Metal Man and Phreebsd inspired me a make a single page printable (landscape) version of their spring charts. Hopefully someone will get some use out of this. 

It took a lot longer to make than I thought it was going to (4 hrs) !!!


----------



## Polaris425 (Dec 16, 2004)

Nice work! Wish you had room to add our secondary "cheat sheet" in there too...

Maroon (Lighter than stock. Not the same as the maroon primary) 
Black (Almost same as stock) 
Almond (Good for 27'' and lighter 28'') 
Green (Good for heavier 27'' and all 28" ) 
Lime green(Good for heavier 28'' and maybe 29.5") 
Red (Perfect for 29.5'' and the lighter 30") 
Yellow (Good on only 31/32'' most aggressive tires)


----------



## bayou_boy_22 (Mar 13, 2009)

Polaris425 said:


> Nice work! Wish you had room to add our secondary "cheat sheet" in there too...
> 
> Maroon (Lighter than stock. Not the same as the maroon primary)
> Black (Almost same as stock)
> ...


this is the one that i use as the other is greek to me.


----------



## wcs61 (Jun 7, 2011)

So if I were to go with Green secondary with my 27"s what do you suggest for the primary? Can't hold a wheelie so I think I'm still stock. My case is water tight and I hated to open it up until absolutely needed. (Belt) Winter time will be a great time to improve all theold stuff. It will move on pretty good as is but, well you know you never have enough power.


----------



## vogie (Jun 16, 2010)

I hate to be the bearer of bad news but isn't the EPI secondary section missing the RED spring??

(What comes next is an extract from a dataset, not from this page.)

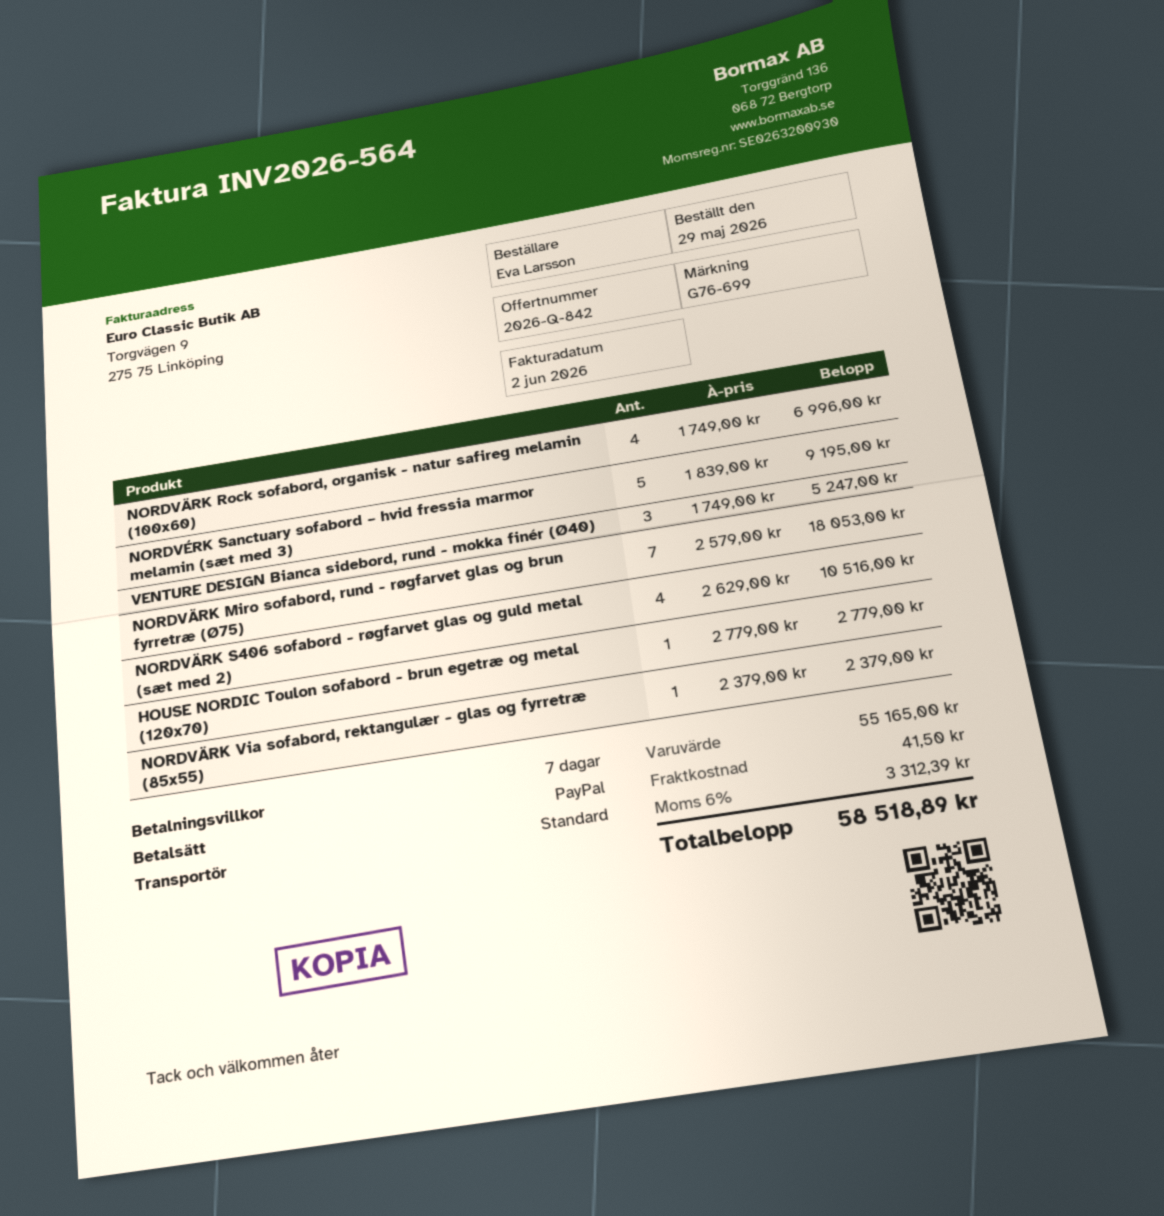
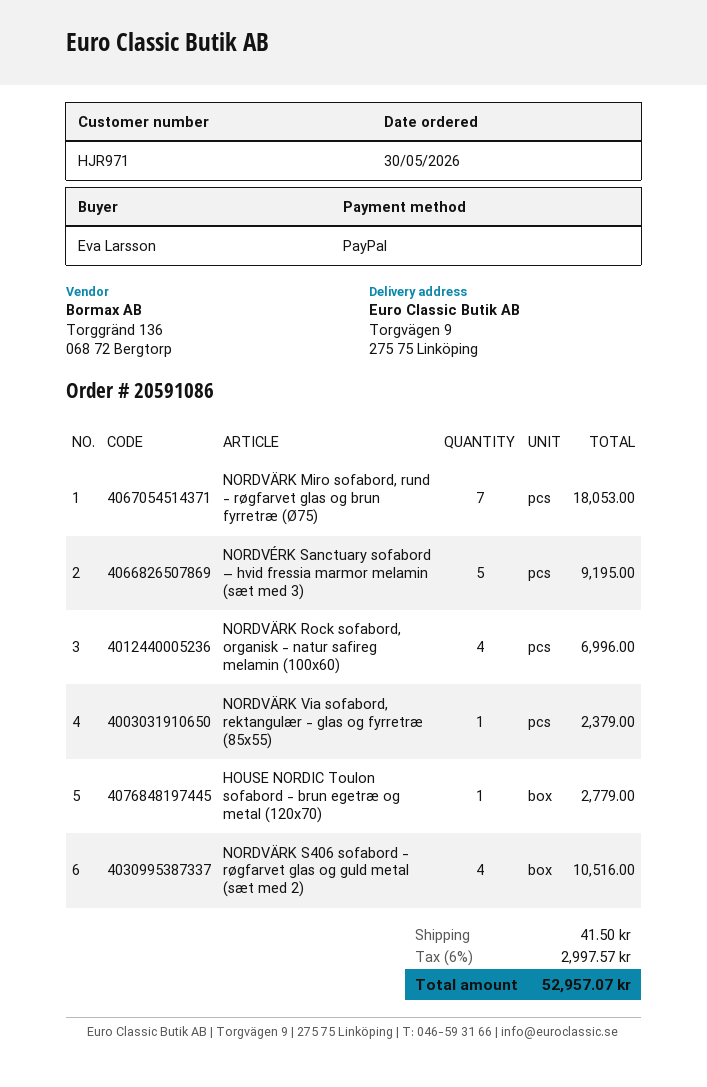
order date: 2026-05-29 -> 2026-05-30
VENTURE DESIGN Bianca sidebord, rund - mokka finér (Ø40): 3 for 5247.00 -> none
tax: 6% = 3312.39 -> 6% = 2997.57
total: 58518.89 -> 52957.07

p.s. I'm sorry lol I know you worked hard on it :/ and it looks really good


----------



## blue beast (Feb 16, 2010)

i see it ..it goes between the blue and yellow


----------



## BruteForceParts (Jul 30, 2011)

It’s not a big deal. It was the formatting that was giving me trouble. I’ve got it figured out now. I added the EPI Secondary Red Spring.


----------



## brutematt750 (Aug 24, 2010)

Nice work


----------



## cookster500 (Jun 9, 2011)

is this just brutes or all bikes?


----------



## cookster500 (Jun 9, 2011)

sorry! didnt read the title good enoungh haha


----------



## wcs61 (Jun 7, 2011)

wcs61 said:


> So if I were to go with Green secondary with my 27"s what do you suggest for the primary? Can't hold a wheelie so I think I'm still stock. My case is water tight and I hated to open it up until absolutely needed. (Belt) Winter time will be a great time to improve all theold stuff. It will move on pretty good as is but, well you know you never have enough power.


 Anyone?


----------



## jctgumby (Apr 23, 2009)

wcs61 said:


> Anyone?


 
I would go with a Maroon Pri if I was you. It is not much passed stock but will give a little bit more stall and with 27"' tires you won't have any problem sending the front end skyward.

I ran Maroon Pri / Almond Sec with my 27" Executioners and loved it. Got my 29.5" 'Laws and changed the Sec to a Red and still run the Maroon Pri and can still elevate the f4ront end with ease.


----------



## wcs61 (Jun 7, 2011)

^ will make a note of it,thanks. Ordering parts next week for the wife's toy and the Brute


----------



## bluebrute750 (Sep 9, 2011)

Looks like per the chart...
Epi's yellow is more hold(lbs) than dhaltons violet ? 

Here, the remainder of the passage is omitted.